Friday, 25 February 2011

Thoughts on MongoDB from a SQL Server Dev

As someone with a background in SQL Server development dating back to 2000, the whole NoSQL jazz has been something that's been on the radar for a while but never made it under the microscope so to speak. Partly because SQL Server is my comfort zone and there's plenty more to still learn about that; partly because I've had my career mapped out in my head and NoSQL didn't feature much in that vision; partly because until you have something real-world driving a push into a technology then you tend to have that technology remaining as a distant dot on the radar.

Back at QCon London last year, I had the opportunity to hear a bit more about the NoSQL world from some great speakers - I think the CAP theorem cropped up in most sessions I attended. The dot on the radar moved a bit closer.

Back To The Future
Fast forward a bit and the real-world driver to take a look into NoSQL technologies appeared. So for a few months, I've spent some time doing research - seeing what the different options out there are, what they offer, what they don't, what compromises you have to make etc etc. Cassandra, CouchDB, MongoDB, HBase, RavenDB...to name just a few. Now I'm not going to go into a comparison of each of those - that in itself would be a whole blog post. If you ask me which is the "best"...I'll say "It Depends". What I do know, is which one feels like a good fit for my environment.

Cinderella's Glass Slipper
MongoDB appeared as a real potential candidate pretty early on and after a bit more of a deep dive investigation into it, it became more and more obvious that it was just the right fit for certain use cases compared to the other technologies. This is not me saying "MongoDB is better than Cassandra" or "I see your RavenDB, and I raise you a MongoDB". Just that in my current scenario MongoDB feels like the best fit.

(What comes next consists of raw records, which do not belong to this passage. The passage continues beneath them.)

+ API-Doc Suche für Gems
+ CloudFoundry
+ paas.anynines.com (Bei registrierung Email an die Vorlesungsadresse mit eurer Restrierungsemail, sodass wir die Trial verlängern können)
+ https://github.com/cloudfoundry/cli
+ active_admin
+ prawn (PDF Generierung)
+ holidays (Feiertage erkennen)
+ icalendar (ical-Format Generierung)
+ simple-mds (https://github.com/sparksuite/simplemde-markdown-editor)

NoSQL with a capital NOT ONLY
The whole "NoSQL" term has been done to death. Yes, it's not the best term. Happily, from my experience, the majority of what I've seen has been around the principle of "Not Only SQL". And this is very much where I sit. It does not replace SQL Server; it adds value for a number of use cases and for a number of reasons. Choosing the right tool for the right job.

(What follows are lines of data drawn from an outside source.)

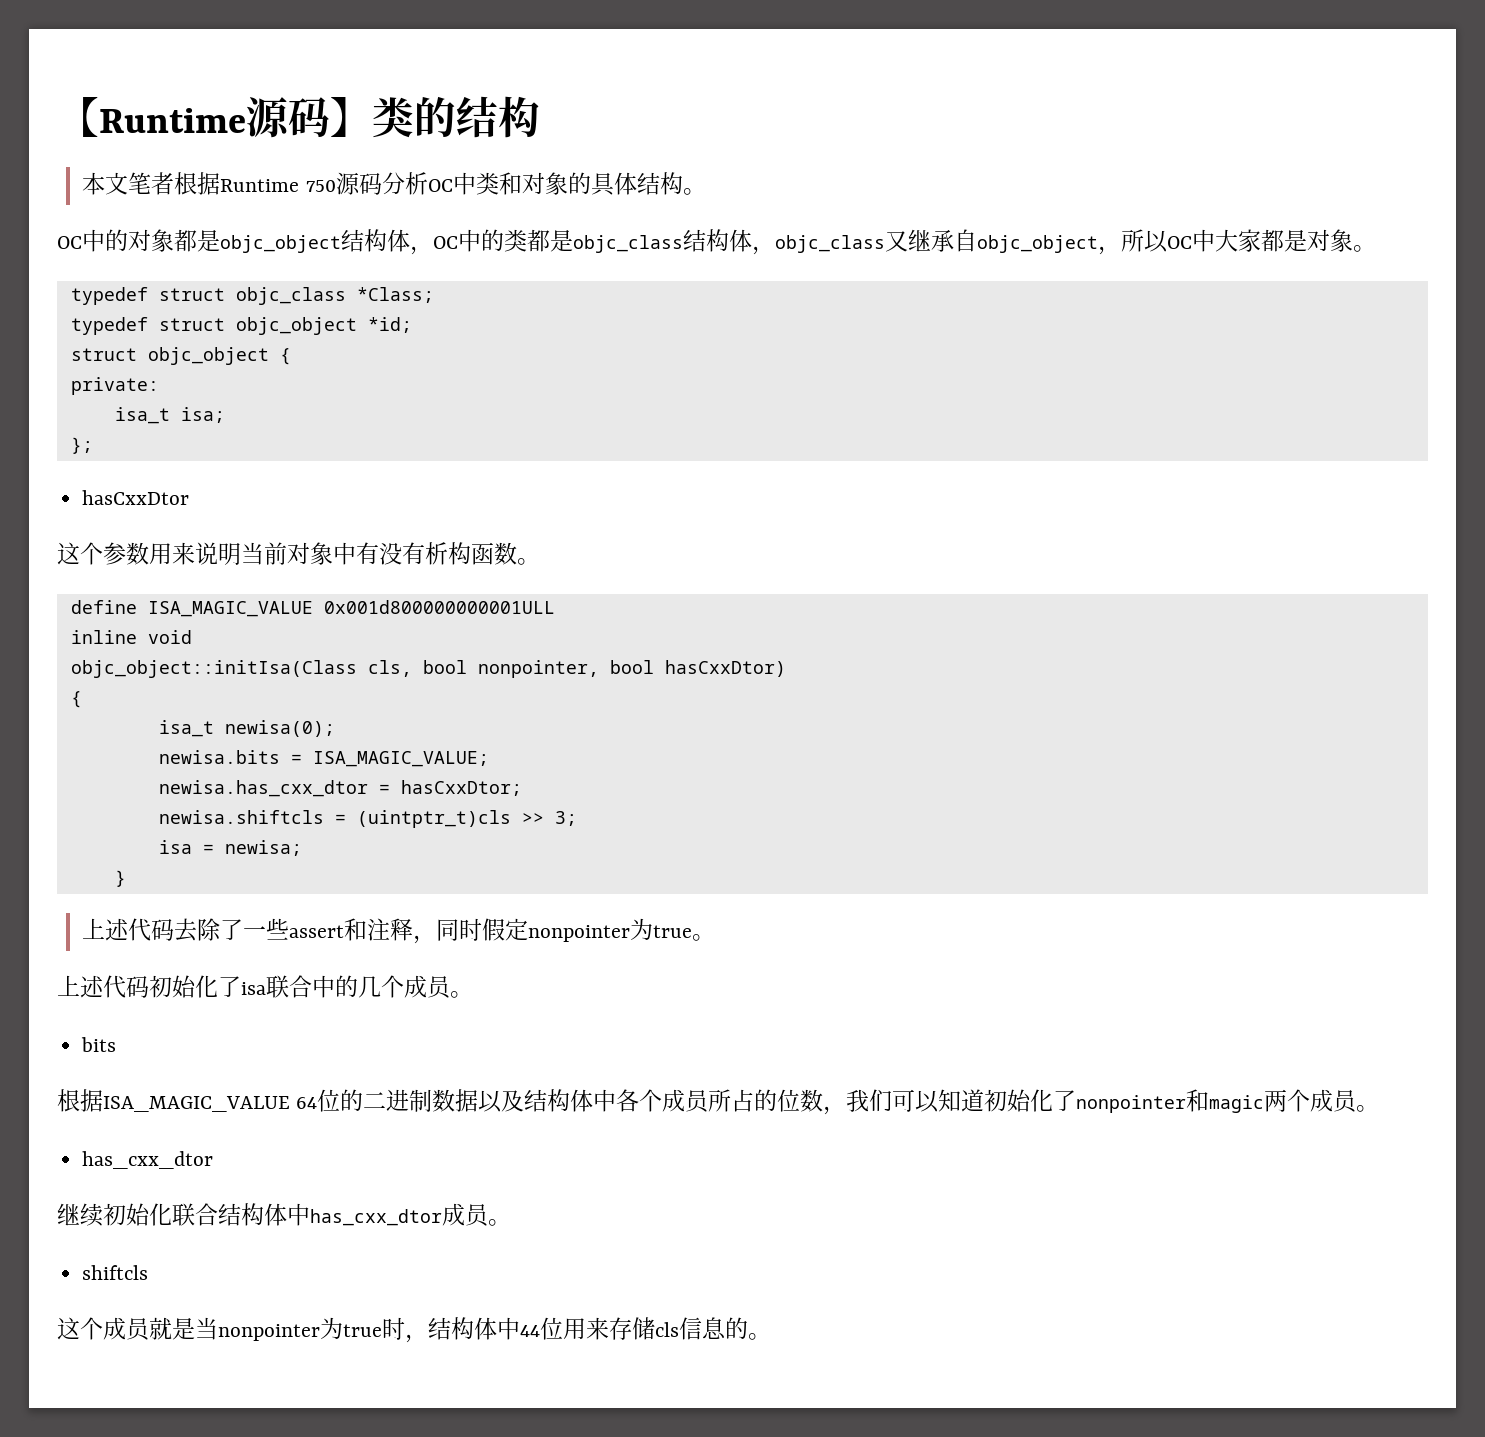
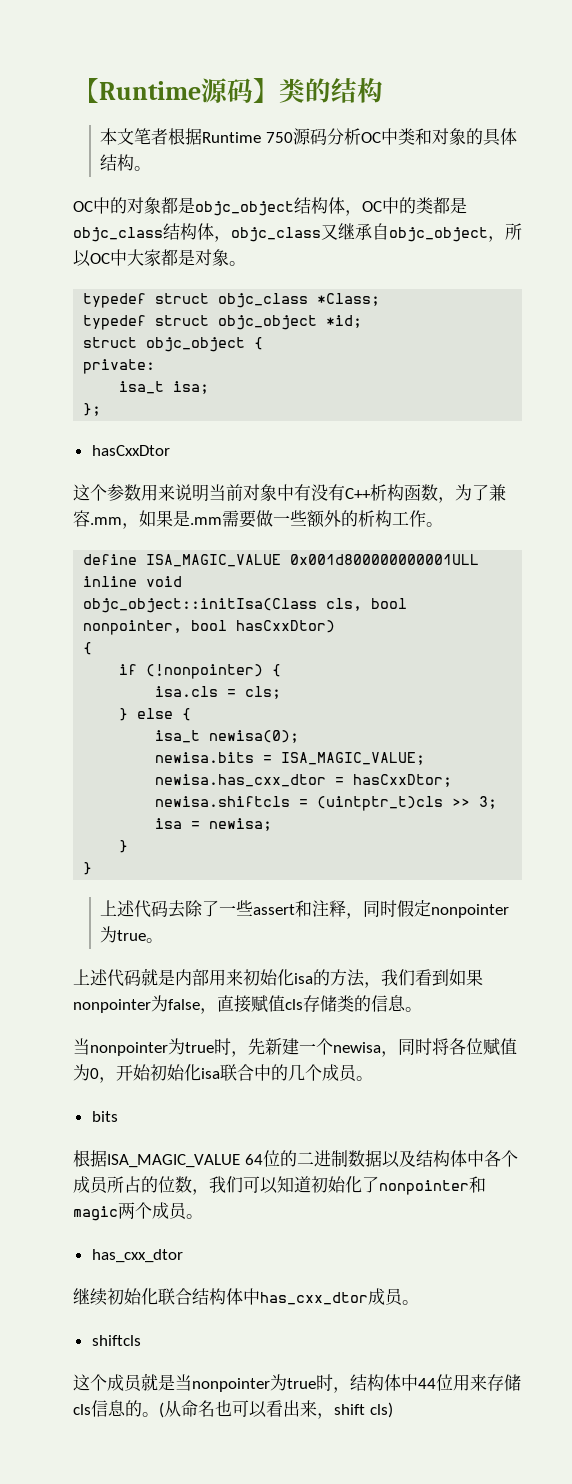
- 这个参数用来说明当前对象中有没有析构函数。
+ 这个参数用来说明当前对象中有没有C++析构函数，为了兼容.mm，如果是.mm需要做一些额外的析构工作。
+ if (!nonpointer) {
+ isa.cls = cls;
+ } else {
  isa = newisa;
+ }
- 上述代码初始化了isa联合中的几个成员。
+ 上述代码就是内部用来初始化isa的方法，我们看到如果nonpointer为false，直接赋值cls存储类的信息。
+ 当nonpointer为true时，先新建一个newisa，同时将各位赋值为0，开始初始化isa联合中的几个成员。
+ (从命名也可以看出来，shift cls)

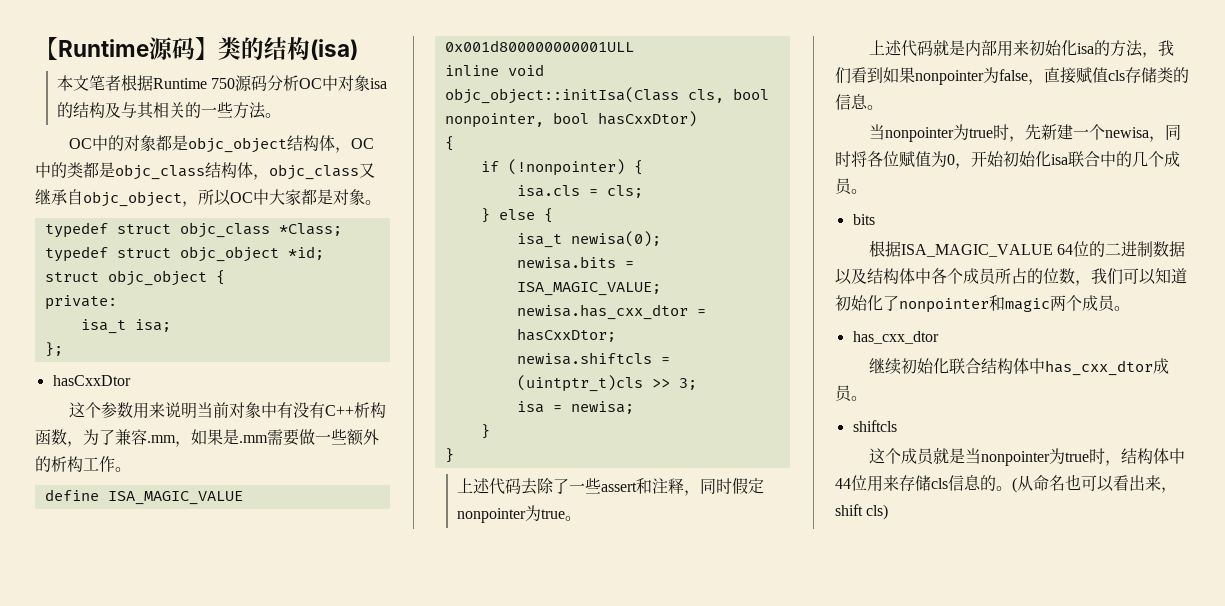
- 【Runtime源码】类的结构
+ 【Runtime源码】类的结构(isa)
- 本文笔者根据Runtime 750源码分析OC中类和对象的具体结构。
+ 本文笔者根据Runtime 750源码分析OC中对象isa的结构及与其相关的一些方法。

The point of this post is really to just summarise some of the likes and dislikes I have, as someone with a heavy background in SQL Server development. What I think is pretty cool and what is not so cool.

Thumbs up
In no particular order...
  • Cost
    It's free, open source. Can haz more scale? Just add hardware. Licensing costs need not apply (can run on Linux).
  • Schema-less
    If you need to support a flexible schema, MongoDB's document storage is a big plus. It doesn't mean you don't need to think about schema at all, it just means you can very easily model data of this nature and cope with changes without headaches.
  • Quick start & fast learning
    Getting started with MongoDB was quick and easy. There was no entry barrier. I can't fault how quick and easy it was to get up and running with the basics. Hacking around to pick up the more advanced stuff was also a pretty painless exercise too. Within a relatively short period of time, I started to be able to provide answers to questions on StackOverflow. Using the C# driver has been a largely very positive and intuitive experience.
  • Replica sets
    Configuring is simple, making scaling reads and failover pretty effortless. Want more redundancy or scaling of reads? Fire up another machine, add to the set and away you go. You do need to be careful to give thought to the oplog though.
  • Auto Sharding
    Again, configuring is simple. You do need to give very careful consideration to this up front when deciding on what keys you want to shard on. Once you've done that, sharding "just does it's stuff".
  • Community
    It has a good community behind it and that IMHO is very important. I don't like sitting in a cupboard on my own with the lights off. I like being a part of a bigger community - to learn from, work through issues with and to contribute back to.
  • Rapidly evolving
    MongoDB is rapidly changing and it's good to see bugs are being tracked and fixed in good time. There is also a fast flowing feature enhancement pipeline too, so you typically don't have to wait for a long time to get something.
  • Choose your consistency
    You can choose to have data replicated to a configurable number of replicas before returning if you wish to have stronger level of consistency. Depends on what value you put on certain bits of data, but the choice is yours. So you can trade off performance for consistency.

Thumbs down
  • Rapidly evolving
    OK, so I listed this as a "thumbs up" but it can also be a negative. You'll often find older (but not "old") blog posts/answers/articles on a given matter that are no longer true as things have changed since then. So it can be frustrating trying to find the current, correct information as things are changing quickly.
  • Information / Documentation
    The level of information on MongoDB pales in comparison to what there is for SQL Server. Obvious point maybe - but when you're used to MSDN, all the bloggers, activity on StackOverflow/AskSSC etc and #sqlhelp it can be quite a fall back down to Earth.
  • Map/Reduce performance
    Doesn't seem to be great. There are other options if you need greater performance, such as Hadoop, but that adds complexity and another technology into the mix.
  • Tooling
    Not the wealth of tooling as there is for SQL Server. Hopefully this will change over time.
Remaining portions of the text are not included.